In place of the lighthouse, the Department of Mariner erected a white, skeletal tower, on the concrete pier to display a flashing white light and a fog bell that tolled once every twenty seconds.

Holland Rock Lighthouse
Photograph courtesy Library and Archives Canada
In 1949, a fog alarm building was built on the concrete pad to house two air-cooled, gasoline-engine-driven compressors supplying compressed air to a Type-B diaphone horn, which gave three, two-second blasts each minute. In June 1952, an experimental microwave system, developed by the National Research Council in Ottawa, was installed to remotely control the fog alarm from Barrett Rock. The following description of this system is from the July 1955 edition of Electronics:

The microwave remote-control equipment provides the resident lightkeeper at Barrett Rock, 4.9 miles away, with a means of selecting either of the two gasoline-engine-driven compressor units at Holland Rock and starting and stopping it at will.

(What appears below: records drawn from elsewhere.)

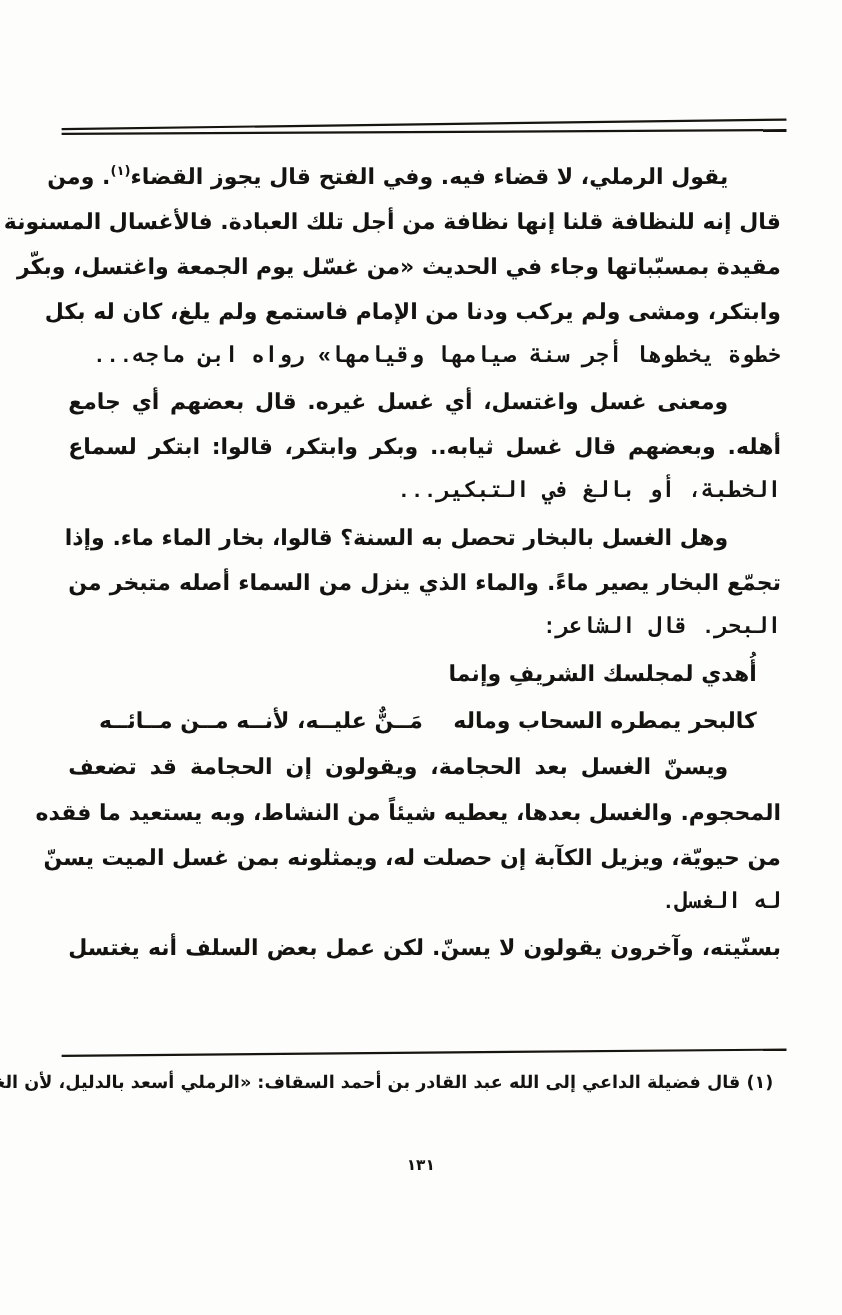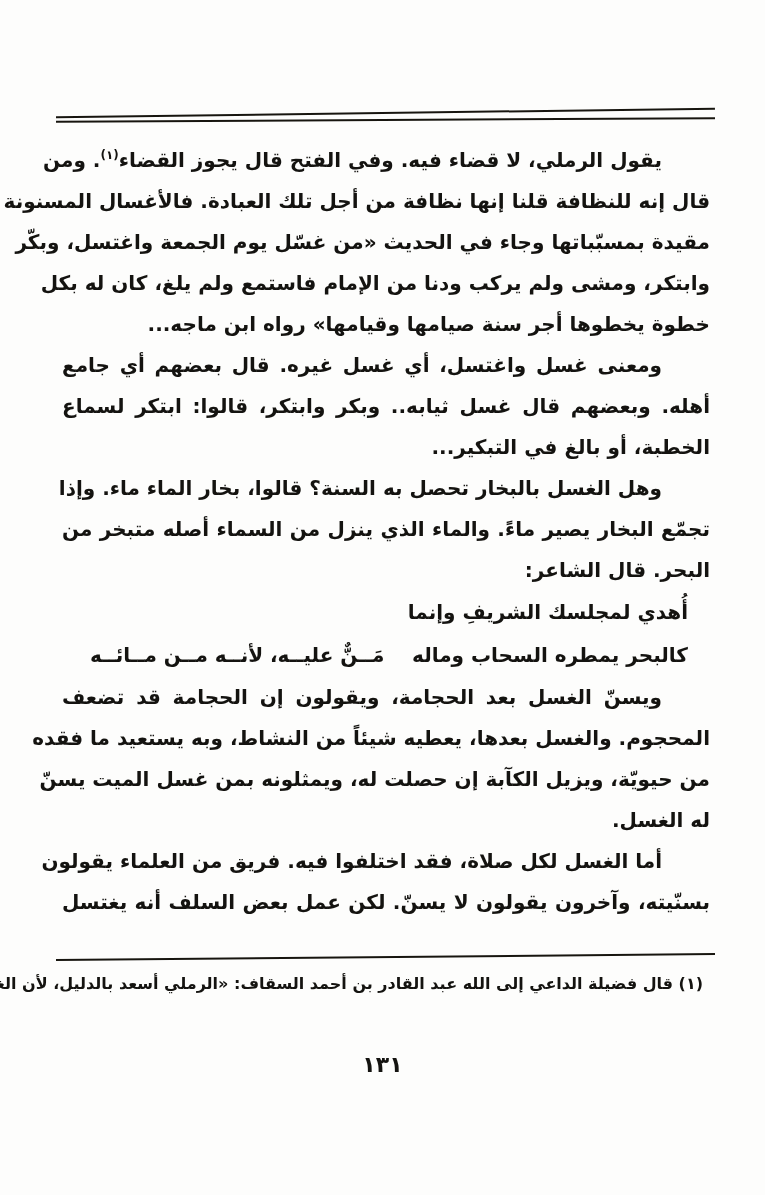--- a/index.html
+++ b/index.html
@@ -40,7 +40,7 @@
     white-space:nowrap;
   }
   .line.start{padding-right:48px;}
-  .line.end{text-align-last:right;}
+  .line.end{text-align-last:right;font-family:Liberation Mono, monospace;}
   .fn-ref{
     font-size:12px;
     vertical-align:super;

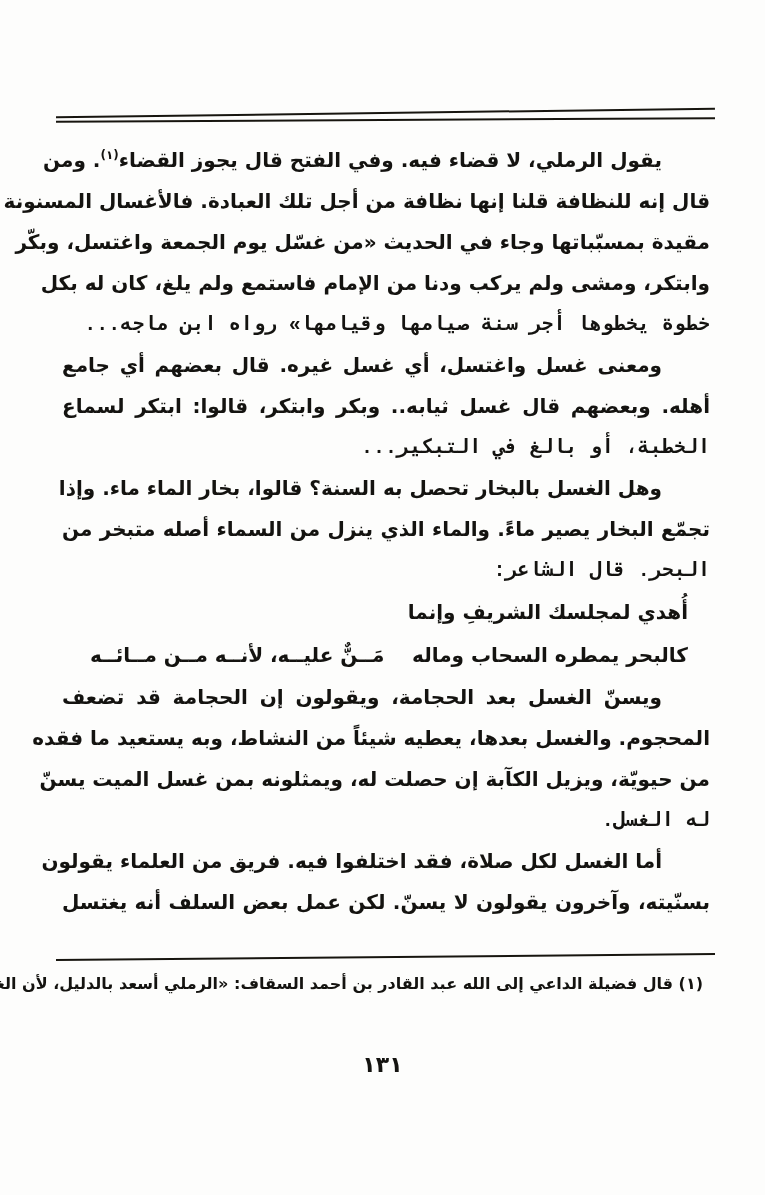--- a/index.html
+++ b/index.html
@@ -119,7 +119,6 @@
     </div>
 
     <div class="para">
-      <div class="line start">أما الغسل لكل صلاة، فقد اختلفوا فيه. فريق من العلماء يقولون</div>
       <div class="line">بسنّيته، وآخرون يقولون لا يسنّ. لكن عمل بعض السلف أنه يغتسل</div>
     </div>
 

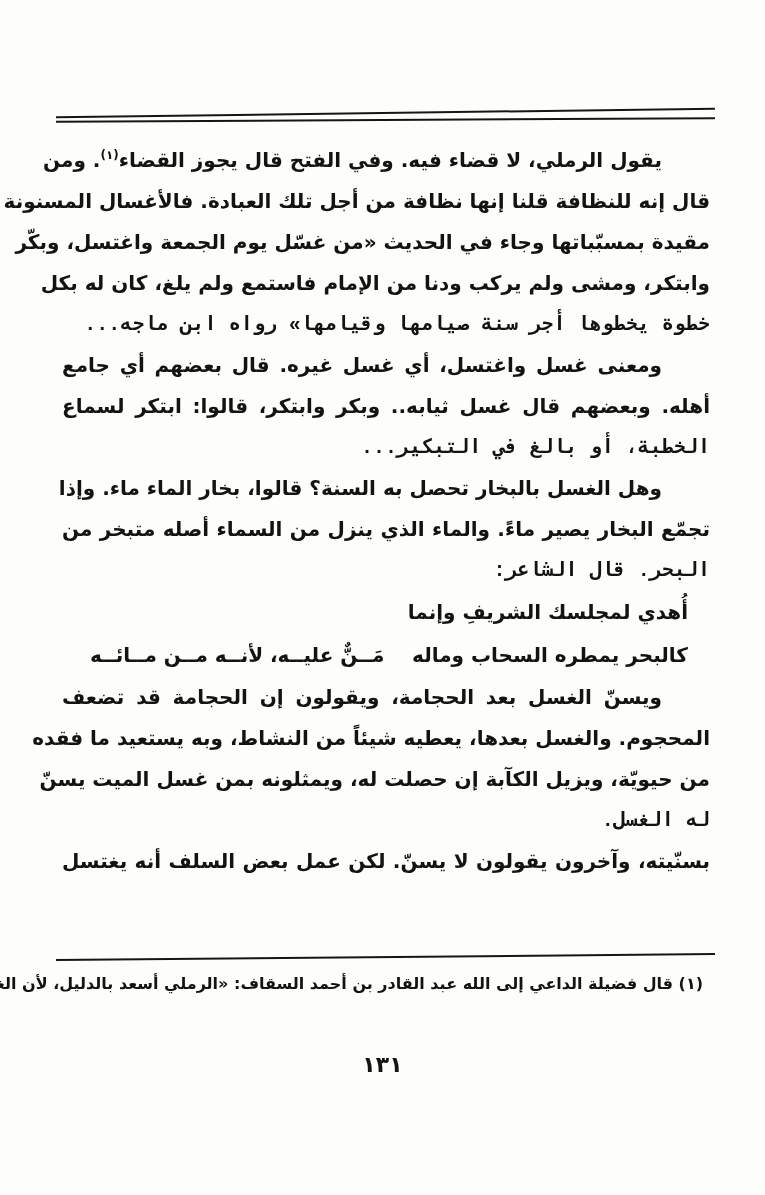--- a/index.html
+++ b/index.html
@@ -66,7 +66,7 @@
     position:absolute;
     top:1052px;left:0;right:0;
     text-align:center;
-    font-size:22px;
+    font-size:14px;
     font-weight:700;
     letter-spacing:3px;
   }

If the wind is blowing in an adverse direction, the operator at Barret Rock often cannot hear the sound of the horn at Holland Rock. To check its operation, there is a small radiotelephone transmitter at the remote site, which is turned on automatically every time an engine is started or stopped. This transmitter broadcasts the sound of the horn and the engine on the lighthouse communication channel for a period of two minutes, after which it is turned off automatically.

This monitoring operation can also be performed at will, as often as is necessary to ensure that the engine is running and the horn blowing satisfactorily.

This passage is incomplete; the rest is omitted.